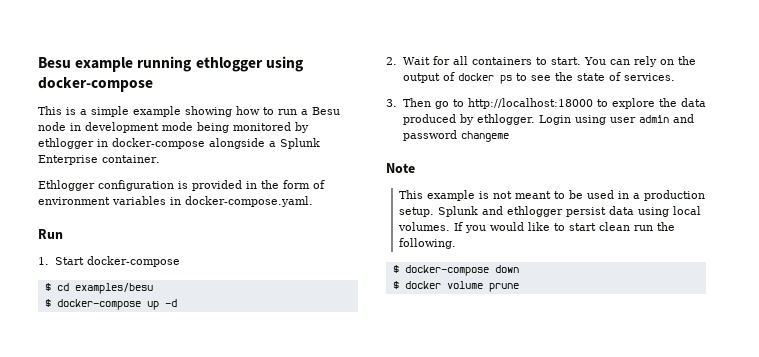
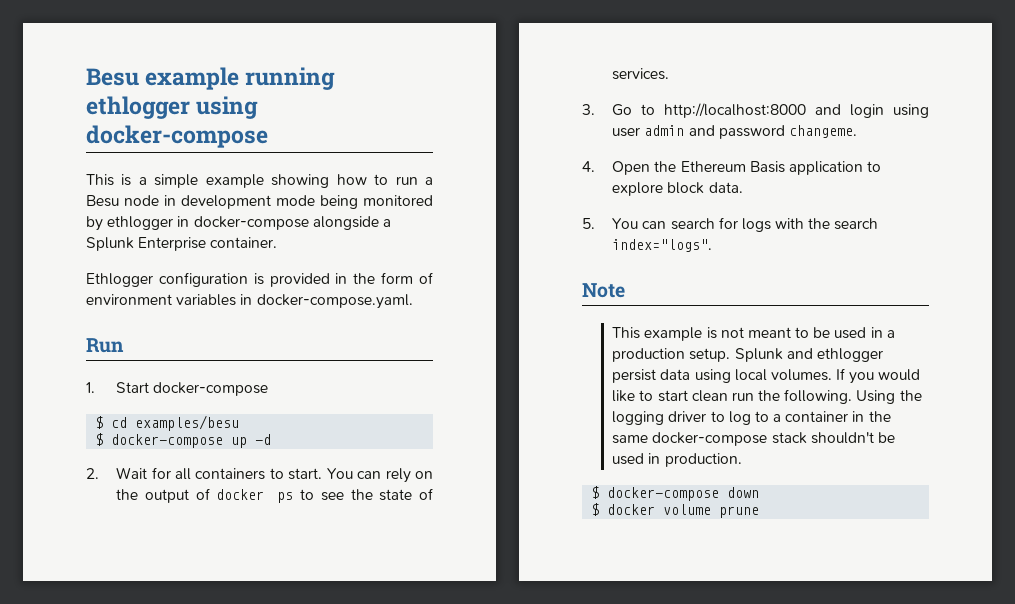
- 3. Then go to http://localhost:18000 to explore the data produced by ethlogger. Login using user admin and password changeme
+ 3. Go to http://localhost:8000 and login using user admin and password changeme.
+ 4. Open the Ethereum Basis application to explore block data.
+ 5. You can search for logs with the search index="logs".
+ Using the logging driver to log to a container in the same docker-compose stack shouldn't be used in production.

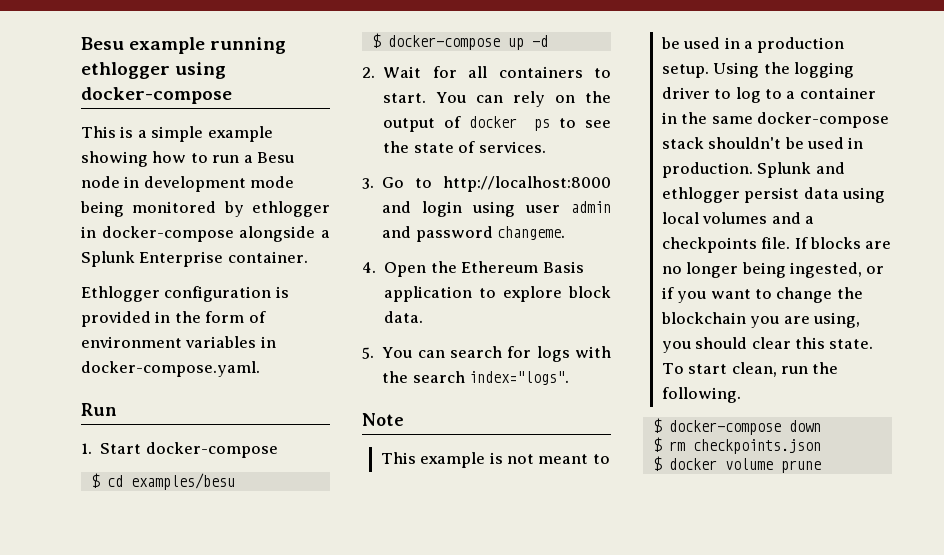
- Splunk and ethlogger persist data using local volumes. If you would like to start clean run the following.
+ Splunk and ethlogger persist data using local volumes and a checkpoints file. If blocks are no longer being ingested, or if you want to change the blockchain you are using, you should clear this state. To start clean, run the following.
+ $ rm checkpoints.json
************
Your instructions: Output all the data, exactly, without images.

Output of the exercise:
- 3. Then go to http://localhost:18000 to explore the data produced by ethlogger. Login using user admin and password changeme
+ 3. Go to http://localhost:8000 and login using user admin and password changeme.
+ 4. Open the Ethereum Basis application to explore block data.
+ 5. You can search for logs with the search index="logs".
+ Using the logging driver to log to a container in the same docker-compose stack shouldn't be used in production.

- Splunk and ethlogger persist data using local volumes. If you would like to start clean run the following.
+ Splunk and ethlogger persist data using local volumes and a checkpoints file. If blocks are no longer being ingested, or if you want to change the blockchain you are using, you should clear this state. To start clean, run the following.
+ $ rm checkpoints.json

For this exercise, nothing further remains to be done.